This week's idea
From Walt Disney:
"The way to get started is to quit talking and begin doing."
Most brands aren't stuck because they lack good ideas. They're stuck because they won't ship them.
Useful takeaways
Speed is a competitive advantage. While others are refining, you're learning.
Imperfect action beats perfect planning. The market teaches faster than any deck.
Shipping creates opportunities you can't predict. Doors open because you're in motion.
Where people get this wrong
Most people read "quit talking and begin doing" and think it means "rush everything out with no strategy." So they launch half-baked campaigns with no plan, no positioning, and no follow-through.
That's not the lesson.
I'm not saying ship garbage. I'm saying clarity comes from market feedback, not internal debates.
There's a difference between launching without a plan and launching before the plan is perfect.
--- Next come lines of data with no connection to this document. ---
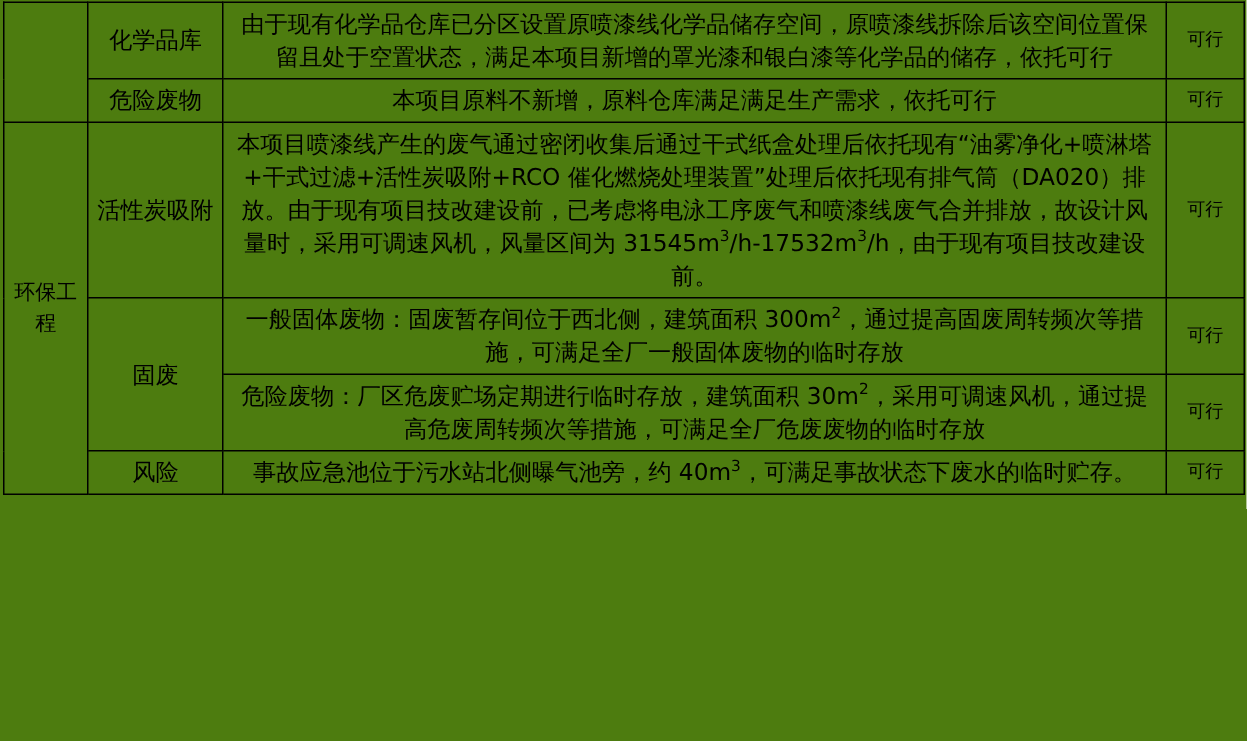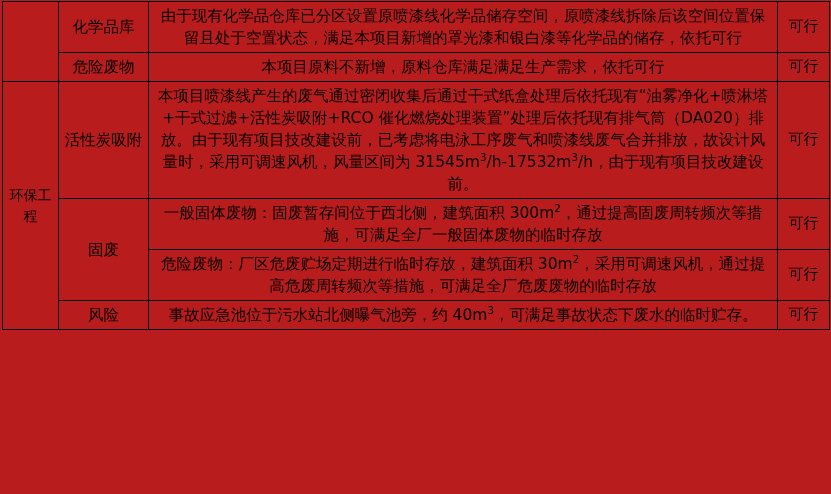--- a/index.html
+++ b/index.html
@@ -16,7 +16,7 @@
     height: 494px;
     position: relative;
     overflow: hidden;
-    background: #b91c1c;
+    background: #4d7c0f;
   }
   table.doc-table {
     border-collapse: collapse;

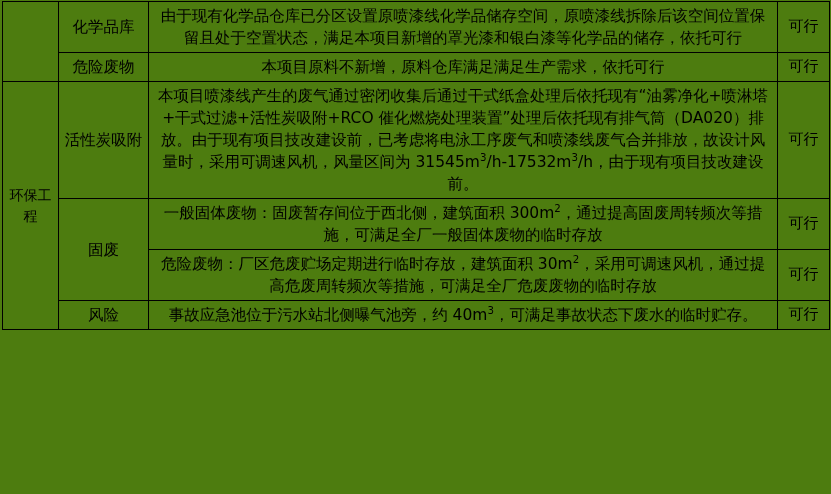--- a/index.html
+++ b/index.html
@@ -49,7 +49,7 @@
   }
   td.concl {
     width: 52px;
-    font-size: 15px;
+    font-size: 12px;
   }
   .sup {
     font-size: 0.66em;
Weeks go into decks. Months go into "refining the strategy."
Meanwhile, nothing is live. Nothing is learning. Nothing is growing.
The brands that win aren't the ones with the best strategy on paper. They're the ones who ship, learn, and iterate faster than everyone else.
How I’ve applied it
I've stopped waiting for perfect conditions to start things. When I have an idea that feels directionally right, I build the minimum version and launch it. Then I let the market tell me if it's working.
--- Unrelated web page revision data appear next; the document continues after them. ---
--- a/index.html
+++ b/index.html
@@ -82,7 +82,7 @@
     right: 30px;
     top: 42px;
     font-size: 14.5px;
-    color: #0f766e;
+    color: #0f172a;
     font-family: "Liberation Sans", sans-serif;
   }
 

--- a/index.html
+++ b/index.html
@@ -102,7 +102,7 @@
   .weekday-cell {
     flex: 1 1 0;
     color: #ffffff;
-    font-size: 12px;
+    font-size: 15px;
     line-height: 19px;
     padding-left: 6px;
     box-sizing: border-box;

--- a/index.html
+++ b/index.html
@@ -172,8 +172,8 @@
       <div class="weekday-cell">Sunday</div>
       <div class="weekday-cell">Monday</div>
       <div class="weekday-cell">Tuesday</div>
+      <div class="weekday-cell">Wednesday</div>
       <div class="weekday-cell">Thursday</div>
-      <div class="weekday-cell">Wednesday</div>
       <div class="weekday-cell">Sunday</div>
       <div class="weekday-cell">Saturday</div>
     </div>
The feedback loop from doing is faster and more honest than any amount of internal planning.
Speed is the strategy.
Storytime
In January 2021, I started a podcast called "Sh*t. What Now?"
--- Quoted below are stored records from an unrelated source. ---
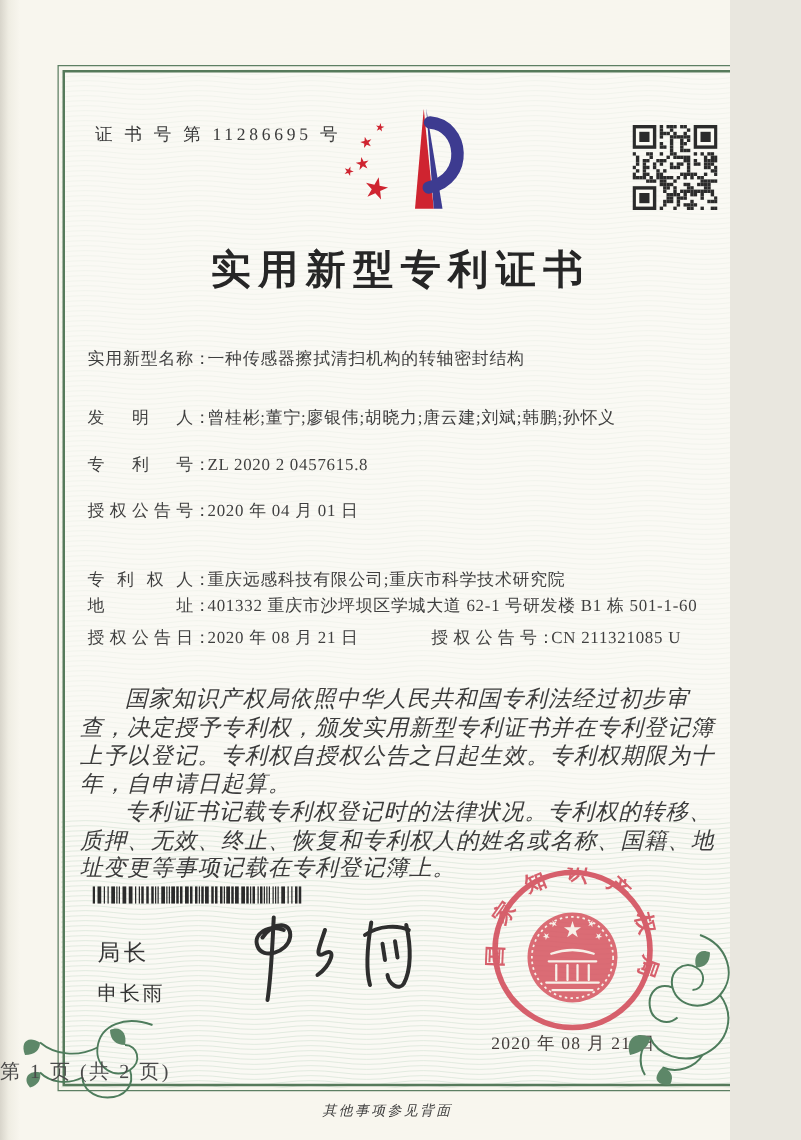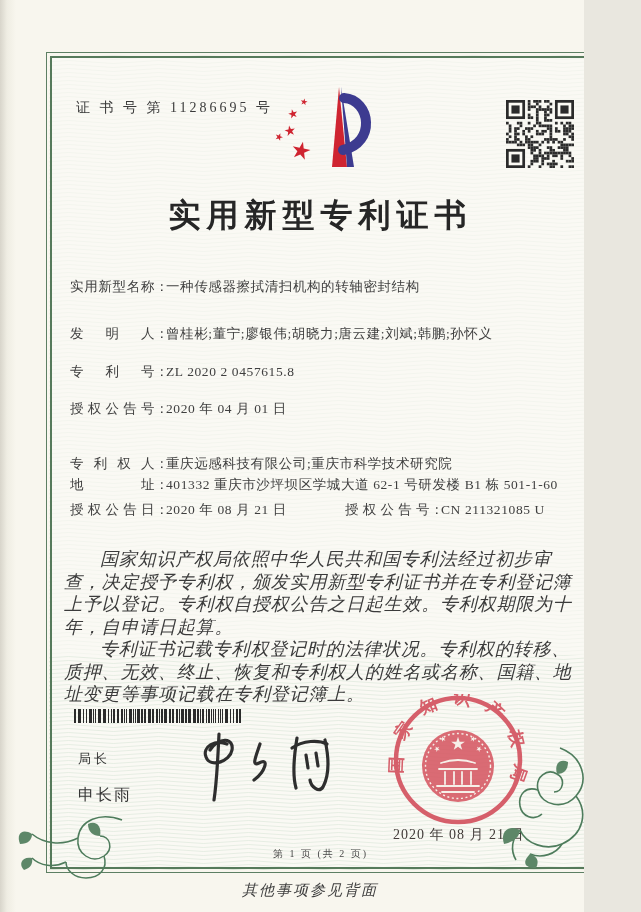--- a/index.html
+++ b/index.html
@@ -31,7 +31,7 @@
     font-style:italic;color:#3b3b3b;letter-spacing:0.8px;}
   .paras p{margin:0;text-indent:2em;}
   .barcode{position:absolute;left:74px;top:709px;width:172px;height:14px;}
-  .director-label{position:absolute;left:78px;top:750px;font-size:13px;letter-spacing:3px;color:#353535;text-align:right;}
+  .director-label{position:absolute;left:78px;top:750px;font-size:18px;letter-spacing:3px;color:#353535;text-align:right;}
   .director-name{position:absolute;left:78px;top:785px;font-size:16px;letter-spacing:2px;color:#353535;}
   .signature{position:absolute;left:180px;top:726px;}
   .seal{position:absolute;left:388px;top:694px;}

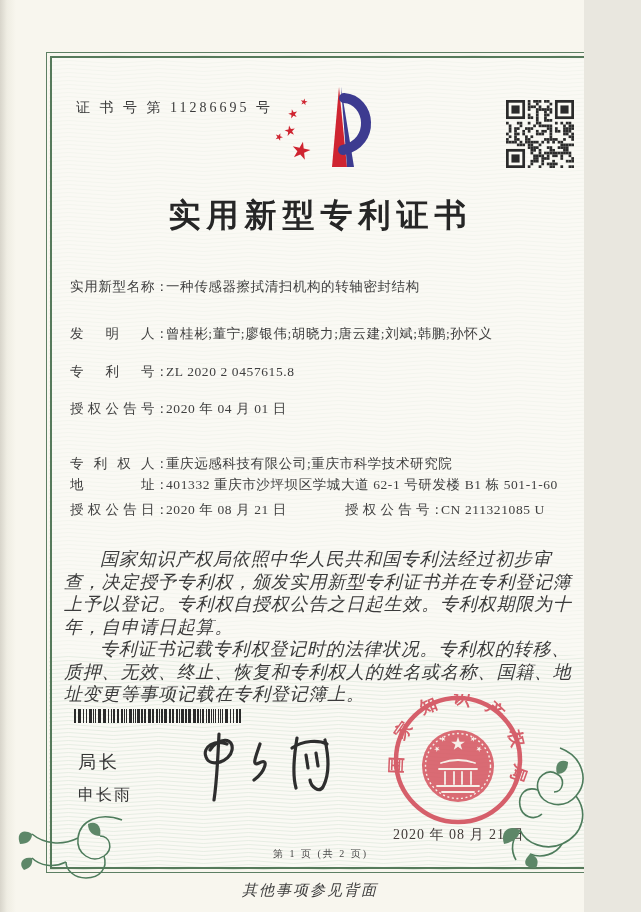--- a/index.html
+++ b/index.html
@@ -36,8 +36,8 @@
   .signature{position:absolute;left:180px;top:726px;}
   .seal{position:absolute;left:388px;top:694px;}
   .seal-date{position:absolute;left:393px;top:826px;font-size:14px;letter-spacing:1px;color:#433c3a;}
-  .page-indicator{position:absolute;left:0;top:847px;width:641px;text-align:center;
-    font-size:10px;letter-spacing:2px;color:#4a4a4a;}
+  .page-indicator{position:absolute;left:0;top:847px;width:641px;
+    font-size:16px;letter-spacing:2px;color:#4a4a4a;}
   .back-note{position:absolute;left:0;top:881px;width:620px;text-align:center;
     font-size:15px;font-style:italic;letter-spacing:2px;color:#3e3e3e;}
   .orn{position:absolute;pointer-events:none;}

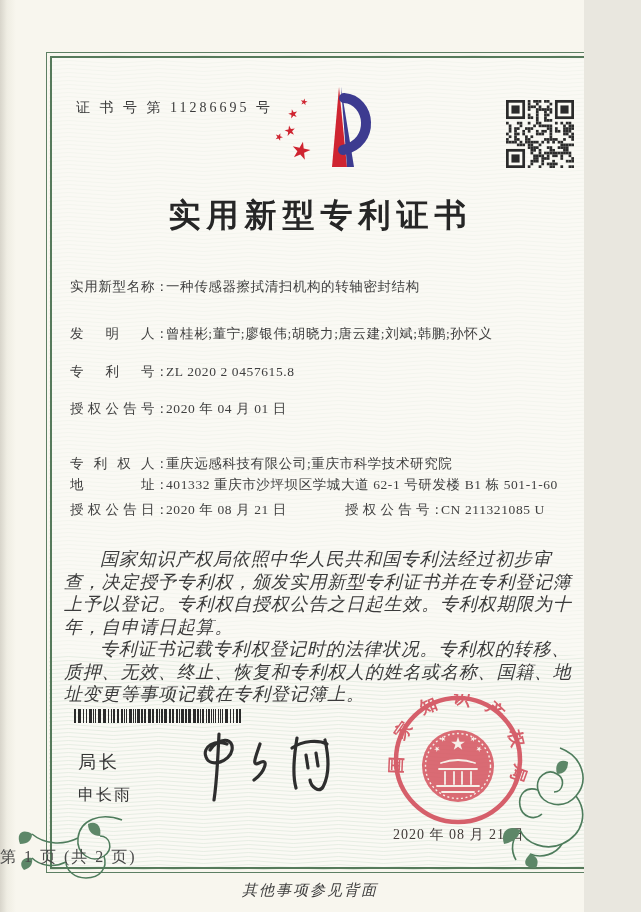--- a/index.html
+++ b/index.html
@@ -39,7 +39,7 @@
   .page-indicator{position:absolute;left:0;top:847px;width:641px;
     font-size:16px;letter-spacing:2px;color:#4a4a4a;}
   .back-note{position:absolute;left:0;top:881px;width:620px;text-align:center;
-    font-size:15px;font-style:italic;letter-spacing:2px;color:#3e3e3e;}
+    font-size:11px;font-style:italic;letter-spacing:2px;color:#3e3e3e;}
   .orn{position:absolute;pointer-events:none;}
   .orn-right{left:494px;top:742px;}
   .orn-left{left:16px;top:806px;transform:scaleX(-1);}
The idea was simple: interview people at the top of the advertising industry and show young people how to break in.
I was not ready. I didn't have professional equipment. I'd never edited audio before. I had no audience.
But I shipped it anyway.
Twenty-four episodes later, I'd interviewed Tom Goodwin, Rose Herceg, Julian Cole, and others I'd admired for years. My network exploded. People I didn't know started reaching out, listeners who'd shared the show, followed along, cheered me on.
I became a finalist for 30 Under 30. Got interviews I wouldn't have landed otherwise. And at the end of the year, I got into the Marketing Academy.
The podcast got over 3,000 downloads, and a few people told me it helped them get a job. Mission complete.
I can't even watch those early episodes now. They're rough. The audio quality is inconsistent. Some of my questions were clunky. I was learning in public.
But I'm so glad I didn't wait.
If I'd spent six months planning the "perfect" podcast with better branding, professional production, and a waitlist strategy, I probably never would have launched it. And none of those doors would have opened.
Shipping it created opportunities I couldn't have predicted.
That's what I see brands missing. They spend six months doing busy work, refining decks, optimising plans. Meanwhile, they're out of market. Learning nothing. Testing nothing.
Surely something (even imperfect) is better than nothing.
Speed is a strategy, and it compounds faster than perfection ever will.